**How to complete this task:** Where a line of the data holds the word "auth", copy that line.

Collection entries
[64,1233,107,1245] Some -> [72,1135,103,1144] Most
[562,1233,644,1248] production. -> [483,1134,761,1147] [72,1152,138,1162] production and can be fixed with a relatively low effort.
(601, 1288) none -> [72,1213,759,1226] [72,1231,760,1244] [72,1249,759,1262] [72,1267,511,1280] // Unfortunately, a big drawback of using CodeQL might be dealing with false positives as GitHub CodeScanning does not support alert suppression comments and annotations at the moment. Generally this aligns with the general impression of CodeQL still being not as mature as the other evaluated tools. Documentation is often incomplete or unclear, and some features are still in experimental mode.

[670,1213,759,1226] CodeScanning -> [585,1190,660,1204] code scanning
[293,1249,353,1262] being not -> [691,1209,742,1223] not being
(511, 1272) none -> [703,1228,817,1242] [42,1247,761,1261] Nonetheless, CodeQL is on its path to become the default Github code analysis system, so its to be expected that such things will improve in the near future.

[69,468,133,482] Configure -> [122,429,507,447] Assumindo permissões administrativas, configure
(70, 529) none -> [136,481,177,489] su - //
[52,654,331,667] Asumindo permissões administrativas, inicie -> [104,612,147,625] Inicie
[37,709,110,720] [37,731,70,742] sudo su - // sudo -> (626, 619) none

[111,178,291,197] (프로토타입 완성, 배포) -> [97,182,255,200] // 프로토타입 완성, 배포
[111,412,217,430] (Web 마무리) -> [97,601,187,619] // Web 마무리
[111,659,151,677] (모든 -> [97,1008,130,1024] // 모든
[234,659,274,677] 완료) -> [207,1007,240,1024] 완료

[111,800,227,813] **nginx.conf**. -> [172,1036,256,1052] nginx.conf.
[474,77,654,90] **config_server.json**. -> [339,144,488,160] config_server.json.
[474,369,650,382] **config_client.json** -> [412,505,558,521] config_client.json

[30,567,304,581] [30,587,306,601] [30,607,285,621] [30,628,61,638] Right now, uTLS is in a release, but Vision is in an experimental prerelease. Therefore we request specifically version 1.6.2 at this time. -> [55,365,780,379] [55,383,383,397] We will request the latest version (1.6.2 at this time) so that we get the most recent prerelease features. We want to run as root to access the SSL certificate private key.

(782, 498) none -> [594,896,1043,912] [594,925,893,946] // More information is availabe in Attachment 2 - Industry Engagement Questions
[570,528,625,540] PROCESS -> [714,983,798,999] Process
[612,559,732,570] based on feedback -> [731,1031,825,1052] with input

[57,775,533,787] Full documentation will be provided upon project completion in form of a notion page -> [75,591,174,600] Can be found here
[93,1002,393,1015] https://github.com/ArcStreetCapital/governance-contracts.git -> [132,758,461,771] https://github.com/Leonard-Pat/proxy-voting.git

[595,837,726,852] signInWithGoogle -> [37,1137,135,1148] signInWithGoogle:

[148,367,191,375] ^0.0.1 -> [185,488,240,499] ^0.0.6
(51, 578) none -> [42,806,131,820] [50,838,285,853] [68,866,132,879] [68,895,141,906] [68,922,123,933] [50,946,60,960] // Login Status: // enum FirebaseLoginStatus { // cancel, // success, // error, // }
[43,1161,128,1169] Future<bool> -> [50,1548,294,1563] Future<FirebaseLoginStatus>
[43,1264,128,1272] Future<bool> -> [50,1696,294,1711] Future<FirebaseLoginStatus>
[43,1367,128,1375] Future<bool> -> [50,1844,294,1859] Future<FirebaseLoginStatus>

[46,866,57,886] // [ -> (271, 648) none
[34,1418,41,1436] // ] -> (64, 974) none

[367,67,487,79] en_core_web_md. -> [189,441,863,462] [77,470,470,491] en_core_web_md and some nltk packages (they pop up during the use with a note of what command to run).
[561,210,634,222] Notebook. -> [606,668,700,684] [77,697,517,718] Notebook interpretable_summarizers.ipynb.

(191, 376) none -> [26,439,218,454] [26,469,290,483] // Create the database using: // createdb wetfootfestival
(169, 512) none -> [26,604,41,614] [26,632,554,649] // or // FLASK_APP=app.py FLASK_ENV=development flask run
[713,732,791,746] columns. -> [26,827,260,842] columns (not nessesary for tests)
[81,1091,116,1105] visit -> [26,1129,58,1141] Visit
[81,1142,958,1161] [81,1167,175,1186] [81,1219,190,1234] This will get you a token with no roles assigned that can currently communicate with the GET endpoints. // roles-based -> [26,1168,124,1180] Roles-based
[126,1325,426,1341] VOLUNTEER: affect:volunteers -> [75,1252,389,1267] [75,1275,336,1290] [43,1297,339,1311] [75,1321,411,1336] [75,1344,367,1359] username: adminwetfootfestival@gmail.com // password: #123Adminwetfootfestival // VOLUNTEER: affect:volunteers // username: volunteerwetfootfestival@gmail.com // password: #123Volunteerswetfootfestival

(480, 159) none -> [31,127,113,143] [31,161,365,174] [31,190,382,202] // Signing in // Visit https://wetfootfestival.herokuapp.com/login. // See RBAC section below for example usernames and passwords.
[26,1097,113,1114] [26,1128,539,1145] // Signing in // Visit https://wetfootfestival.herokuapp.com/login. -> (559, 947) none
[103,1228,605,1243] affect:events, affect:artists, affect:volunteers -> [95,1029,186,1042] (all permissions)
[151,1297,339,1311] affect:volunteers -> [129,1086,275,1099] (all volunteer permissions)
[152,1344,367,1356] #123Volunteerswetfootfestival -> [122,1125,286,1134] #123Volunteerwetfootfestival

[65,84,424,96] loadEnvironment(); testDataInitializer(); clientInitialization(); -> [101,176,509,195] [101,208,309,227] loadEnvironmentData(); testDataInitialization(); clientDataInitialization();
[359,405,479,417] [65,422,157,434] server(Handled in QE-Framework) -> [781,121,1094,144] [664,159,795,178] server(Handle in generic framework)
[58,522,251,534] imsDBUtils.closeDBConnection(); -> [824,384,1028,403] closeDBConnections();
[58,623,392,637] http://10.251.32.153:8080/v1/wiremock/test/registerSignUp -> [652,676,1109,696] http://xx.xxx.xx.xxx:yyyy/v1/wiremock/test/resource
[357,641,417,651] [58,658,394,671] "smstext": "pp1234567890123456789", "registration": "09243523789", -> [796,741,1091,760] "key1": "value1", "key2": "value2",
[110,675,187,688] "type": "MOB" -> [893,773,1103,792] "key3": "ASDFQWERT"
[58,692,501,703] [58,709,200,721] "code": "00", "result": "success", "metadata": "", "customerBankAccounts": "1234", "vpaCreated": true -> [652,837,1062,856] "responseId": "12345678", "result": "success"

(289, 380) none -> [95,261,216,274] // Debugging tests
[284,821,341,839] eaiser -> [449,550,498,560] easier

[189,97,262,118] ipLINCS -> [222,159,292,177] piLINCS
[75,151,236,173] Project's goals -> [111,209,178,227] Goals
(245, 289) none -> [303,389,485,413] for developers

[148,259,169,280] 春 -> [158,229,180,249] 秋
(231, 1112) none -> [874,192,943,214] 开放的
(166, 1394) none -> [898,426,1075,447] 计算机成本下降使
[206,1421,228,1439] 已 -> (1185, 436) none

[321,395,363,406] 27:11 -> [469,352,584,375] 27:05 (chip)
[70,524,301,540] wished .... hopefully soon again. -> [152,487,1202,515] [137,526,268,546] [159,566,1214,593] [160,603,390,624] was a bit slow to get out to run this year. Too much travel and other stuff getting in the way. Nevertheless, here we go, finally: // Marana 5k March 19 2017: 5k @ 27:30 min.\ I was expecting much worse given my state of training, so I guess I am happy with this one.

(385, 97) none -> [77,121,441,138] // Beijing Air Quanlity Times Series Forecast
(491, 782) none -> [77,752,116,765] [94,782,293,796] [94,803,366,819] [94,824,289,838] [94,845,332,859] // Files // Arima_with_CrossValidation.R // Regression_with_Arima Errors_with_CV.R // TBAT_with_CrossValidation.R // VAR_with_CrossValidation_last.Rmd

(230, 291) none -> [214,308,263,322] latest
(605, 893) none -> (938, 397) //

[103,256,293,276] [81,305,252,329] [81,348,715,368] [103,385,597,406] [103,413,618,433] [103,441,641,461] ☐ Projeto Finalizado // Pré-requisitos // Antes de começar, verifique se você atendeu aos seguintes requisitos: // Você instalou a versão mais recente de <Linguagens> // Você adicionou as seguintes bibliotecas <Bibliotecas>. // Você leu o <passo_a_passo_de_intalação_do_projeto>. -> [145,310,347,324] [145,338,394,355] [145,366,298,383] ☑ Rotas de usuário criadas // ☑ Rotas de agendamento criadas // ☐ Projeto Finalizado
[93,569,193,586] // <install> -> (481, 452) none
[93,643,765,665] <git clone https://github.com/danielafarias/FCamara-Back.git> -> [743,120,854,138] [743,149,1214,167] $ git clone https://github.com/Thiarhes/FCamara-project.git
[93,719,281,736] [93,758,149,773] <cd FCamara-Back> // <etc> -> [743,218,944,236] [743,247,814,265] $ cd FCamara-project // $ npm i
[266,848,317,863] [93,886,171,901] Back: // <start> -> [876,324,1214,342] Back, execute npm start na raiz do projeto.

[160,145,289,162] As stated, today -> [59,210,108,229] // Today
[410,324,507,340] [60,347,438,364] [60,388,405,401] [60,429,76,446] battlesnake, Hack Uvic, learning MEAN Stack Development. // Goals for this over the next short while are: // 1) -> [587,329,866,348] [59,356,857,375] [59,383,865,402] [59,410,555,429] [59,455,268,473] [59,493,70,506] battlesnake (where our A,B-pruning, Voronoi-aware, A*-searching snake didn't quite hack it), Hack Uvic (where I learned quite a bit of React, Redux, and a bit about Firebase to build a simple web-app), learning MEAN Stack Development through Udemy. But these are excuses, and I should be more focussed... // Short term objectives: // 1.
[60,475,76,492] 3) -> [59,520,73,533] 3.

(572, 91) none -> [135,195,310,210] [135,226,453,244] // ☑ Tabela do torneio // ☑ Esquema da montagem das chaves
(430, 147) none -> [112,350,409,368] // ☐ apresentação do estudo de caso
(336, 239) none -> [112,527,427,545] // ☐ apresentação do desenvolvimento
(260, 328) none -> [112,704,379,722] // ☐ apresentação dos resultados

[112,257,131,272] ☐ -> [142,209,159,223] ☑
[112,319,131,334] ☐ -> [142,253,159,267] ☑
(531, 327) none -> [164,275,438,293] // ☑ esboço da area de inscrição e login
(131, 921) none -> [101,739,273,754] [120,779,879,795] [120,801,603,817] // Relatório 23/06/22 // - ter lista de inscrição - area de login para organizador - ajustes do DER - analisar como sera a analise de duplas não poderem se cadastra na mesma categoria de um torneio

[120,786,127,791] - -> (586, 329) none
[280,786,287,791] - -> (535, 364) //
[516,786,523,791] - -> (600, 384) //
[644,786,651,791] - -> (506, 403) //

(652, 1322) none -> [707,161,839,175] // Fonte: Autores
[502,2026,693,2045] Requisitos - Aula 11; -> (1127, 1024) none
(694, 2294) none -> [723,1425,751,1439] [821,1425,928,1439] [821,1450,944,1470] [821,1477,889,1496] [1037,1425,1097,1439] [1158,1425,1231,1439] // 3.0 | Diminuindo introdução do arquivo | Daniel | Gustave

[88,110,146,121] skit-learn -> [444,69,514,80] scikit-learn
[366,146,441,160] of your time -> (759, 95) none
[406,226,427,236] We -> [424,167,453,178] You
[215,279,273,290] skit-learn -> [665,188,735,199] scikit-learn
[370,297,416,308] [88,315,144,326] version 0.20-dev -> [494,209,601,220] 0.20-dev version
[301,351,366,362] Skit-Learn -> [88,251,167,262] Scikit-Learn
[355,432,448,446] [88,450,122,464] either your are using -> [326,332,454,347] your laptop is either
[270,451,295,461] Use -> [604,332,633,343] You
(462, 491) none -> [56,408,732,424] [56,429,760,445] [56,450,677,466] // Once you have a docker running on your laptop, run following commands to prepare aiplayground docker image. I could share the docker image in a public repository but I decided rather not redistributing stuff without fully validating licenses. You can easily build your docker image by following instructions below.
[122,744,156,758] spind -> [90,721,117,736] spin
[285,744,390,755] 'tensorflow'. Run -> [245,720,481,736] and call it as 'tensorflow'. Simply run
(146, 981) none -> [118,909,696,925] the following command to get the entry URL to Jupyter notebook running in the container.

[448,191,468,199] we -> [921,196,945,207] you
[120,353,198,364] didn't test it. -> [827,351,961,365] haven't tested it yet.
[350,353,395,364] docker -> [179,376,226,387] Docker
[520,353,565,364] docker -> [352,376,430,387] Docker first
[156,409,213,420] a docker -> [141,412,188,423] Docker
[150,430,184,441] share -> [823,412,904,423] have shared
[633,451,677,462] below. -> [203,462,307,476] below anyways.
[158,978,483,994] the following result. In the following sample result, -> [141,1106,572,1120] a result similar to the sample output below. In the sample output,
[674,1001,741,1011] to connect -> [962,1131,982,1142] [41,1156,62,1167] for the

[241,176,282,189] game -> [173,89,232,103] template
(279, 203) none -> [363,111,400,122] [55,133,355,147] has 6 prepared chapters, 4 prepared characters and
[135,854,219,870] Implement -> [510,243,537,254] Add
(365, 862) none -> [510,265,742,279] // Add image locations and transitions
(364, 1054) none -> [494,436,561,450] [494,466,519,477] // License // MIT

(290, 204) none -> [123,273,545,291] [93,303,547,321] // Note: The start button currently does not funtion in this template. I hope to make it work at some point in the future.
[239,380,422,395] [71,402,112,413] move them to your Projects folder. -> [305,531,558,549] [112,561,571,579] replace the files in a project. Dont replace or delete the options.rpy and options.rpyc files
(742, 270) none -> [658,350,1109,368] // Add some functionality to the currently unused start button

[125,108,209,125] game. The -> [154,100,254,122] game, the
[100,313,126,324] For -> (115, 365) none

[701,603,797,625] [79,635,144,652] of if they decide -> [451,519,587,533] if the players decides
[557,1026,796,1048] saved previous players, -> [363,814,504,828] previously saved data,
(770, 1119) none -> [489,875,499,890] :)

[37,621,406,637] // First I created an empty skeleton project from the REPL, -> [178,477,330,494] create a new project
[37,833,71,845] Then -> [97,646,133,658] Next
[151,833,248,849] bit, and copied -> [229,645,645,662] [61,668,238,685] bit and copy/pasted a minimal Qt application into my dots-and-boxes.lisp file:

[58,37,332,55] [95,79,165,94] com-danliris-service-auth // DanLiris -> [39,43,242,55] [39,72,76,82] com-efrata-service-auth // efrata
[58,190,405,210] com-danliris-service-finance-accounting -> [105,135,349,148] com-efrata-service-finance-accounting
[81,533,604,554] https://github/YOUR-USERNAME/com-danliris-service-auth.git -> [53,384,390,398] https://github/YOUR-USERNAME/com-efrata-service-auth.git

**Solution:**
[58,37,332,55] [95,79,165,94] com-danliris-service-auth // DanLiris -> [39,43,242,55] [39,72,76,82] com-efrata-service-auth // efrata
[81,533,604,554] https://github/YOUR-USERNAME/com-danliris-service-auth.git -> [53,384,390,398] https://github/YOUR-USERNAME/com-efrata-service-auth.git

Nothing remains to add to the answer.